R. c. Desgagné, 2011 QCCQ 423 (CanLII)
[16] Selon la chronologie des événements au dossier, l’arrestation eut lieu à 3 h 56 après l’échec au test de dépistage. Les policiers ont quitté les lieux en compagnie de l’accusé après l’arrivée de la dépanneuse à 4 h 40. Ce délai de 44 minutes est-il justifié dans les circonstances?
[17] Aucune explication n’a été fournie par les policiers à ce sujet. Il est aussi exact qu’on ne leur a posé aucune question sur ce dernier point.
[18] L’al. 258(1)c) du Code criminel édicte que la preuve des résultats des analyses fait foi de façon concluante de l’alcoolémie de l’accusé au moment où l’infraction aurait été commise si certaines conditions sont remplies dont celle-ci :
ii) chaque échantillon a été prélevé dès qu’il a été matériellement possible de le faire après le moment où l’infraction aurait été commise et, dans le cas du premier échantillon, pas plus de deux heures après ce moment, les autres l’ayant été à des intervalles d’au moins quinze minutes,
[19] L’obligation qui incombe aux agents de la paix de prélever un échantillon d’haleine dès qu’il est matériellement possible de le faire signifie qu’ils doivent agir dans un délai relativement court compte tenu des circonstances : R. c. Letford 2000 CanLII 17024 (ON C.A.), (2000), 150 C.C.C. (3d) 225, (C.A. Ont.).
[20] Dans R. c. Morel, 2010 QCCS 2659 (CanLII), 2010 QCCS 2659, le juge Champagne, au paragr. 26, rappelle que la décision rendue dans R. c. Vanderbruggen, 2006 CanLII 9039 (ON C.A.), 2006 CanLII 9039 (ON C.A.) constitue l’arrêt de principe sur cette question. Sur le sens à donner à l’expression « dès que matériellement possible » contenu à l’al. 258(1) c) ii) du Code criminel, la Cour d’appel, au paragr. 12, s’exprime ainsi :
12. There is no requirement that the test be taken as soon as possible. The touchstone for determining whether the tests were taken as soon as practicable is whether the police acted reasonably.
[21] Plusieurs jugements ont été rendus relativement au délai survenu dans l’attente d’une dépanneuse : voir, entre autres, R. c. Tremblay, 2009 QCCQ 1171 (CanLII), 2009 QCCQ 1171, R. c.
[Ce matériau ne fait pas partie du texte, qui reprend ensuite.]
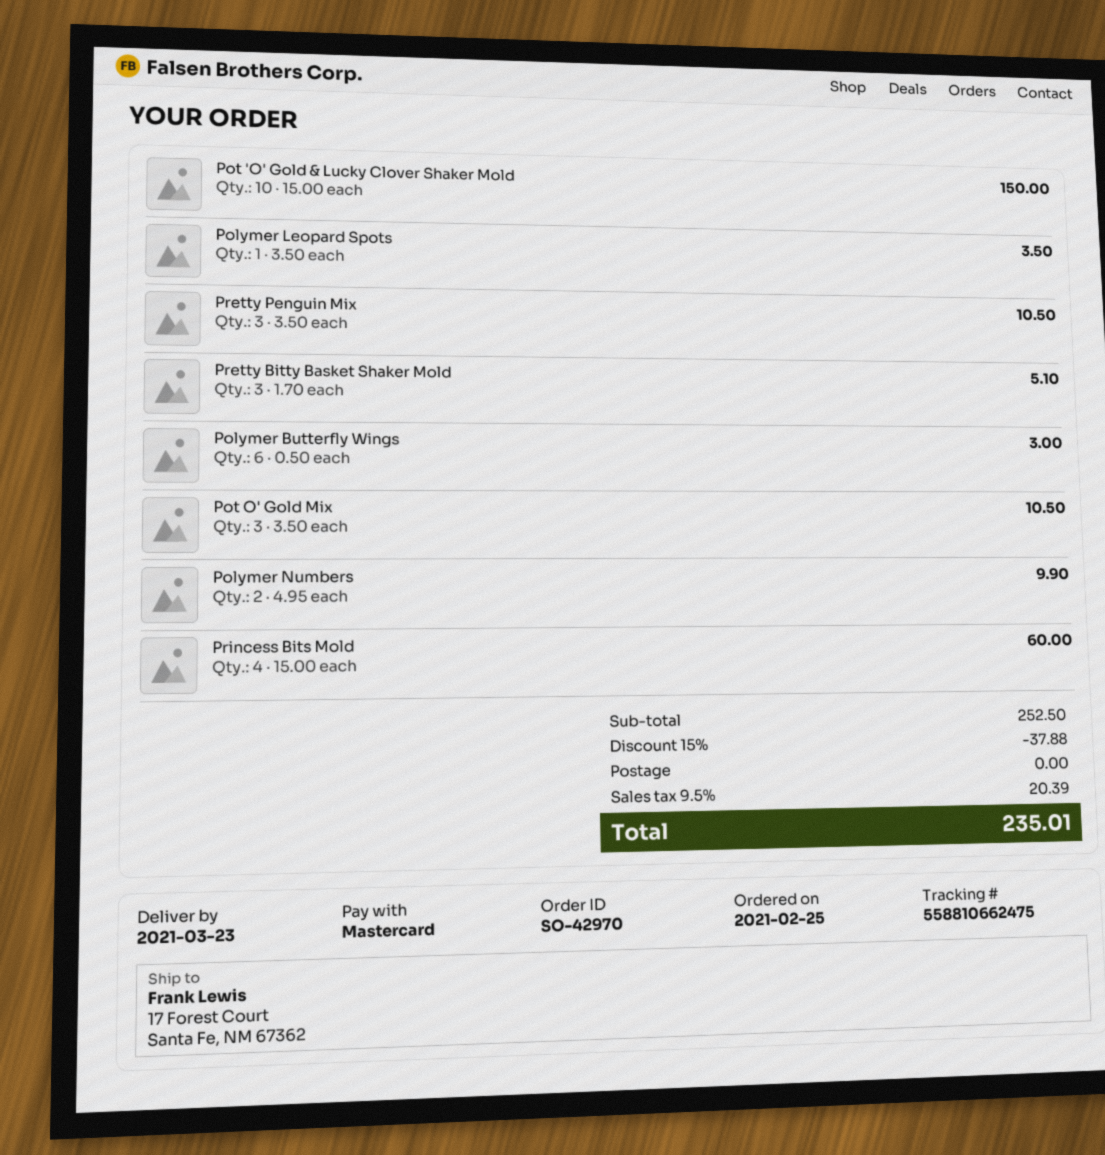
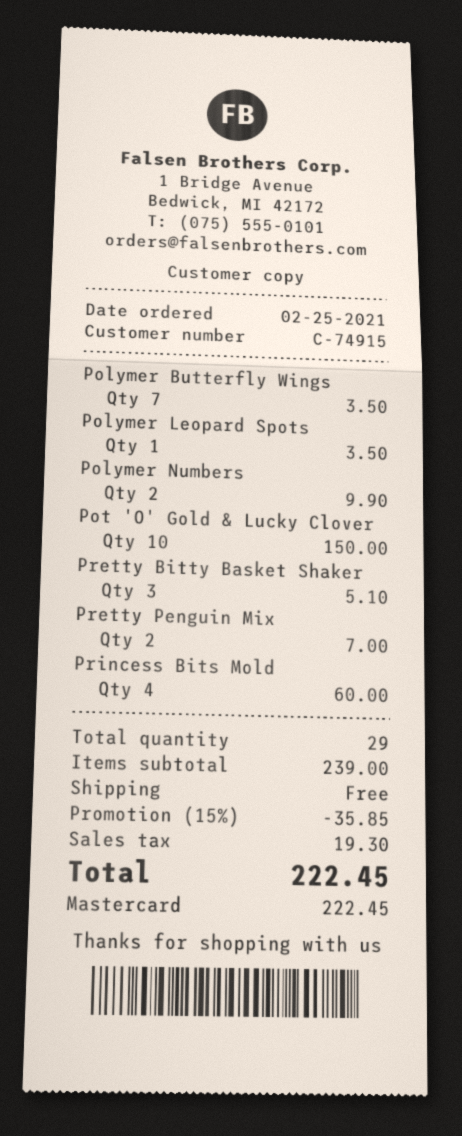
Pretty Penguin Mix: 3 for 10.50 -> 2 for 7.00
Polymer Butterfly Wings: 6 for 3.00 -> 7 for 3.50
Pot O' Gold Mix: 3 for 10.50 -> none
subtotal: 252.50 -> 239.00
discount: 15% = 37.88 -> 15% = 35.85
tax: 20.39 -> 19.30
total: 235.01 -> 222.45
Payette, 2008 QCCQ 13571 (CanLII), 2008 QCCQ 13571 et R. c. Cuerrier, 2006 QCCQ 561 (CanLII), 2006 QCCQ 561. L’on peut conclure de ces décisions que ce n’est pas tant la longueur du délai qui importe, mais les raisons invoquées qui le supportent. La poursuite a donc le fardeau de démontrer que les policiers ont agi promptement dans les circonstances.
[22] Or, aucune raison n’a été fournie par les policiers pour justifier le délai causé par l’attente de la dépanneuse. La poursuite me prie d’inférer que ce retard est dû aux mauvaises conditions climatiques. Il se peut que ce soit vrai, mais déduire ainsi participe de la conjecture. Il pourrait exister une foule d’autres raisons pour expliquer un tel retard, mais rien de tel n’a été exposé à l’audience.
[23] En l’absence d’explications valables, il est impossible de conclure que les policiers ont agi promptement. Par conséquent, les échantillons d’haleine n’ont pas été prélevés dès qu’il a été matériellement possible de le faire après le moment où l’infraction aurait été commise.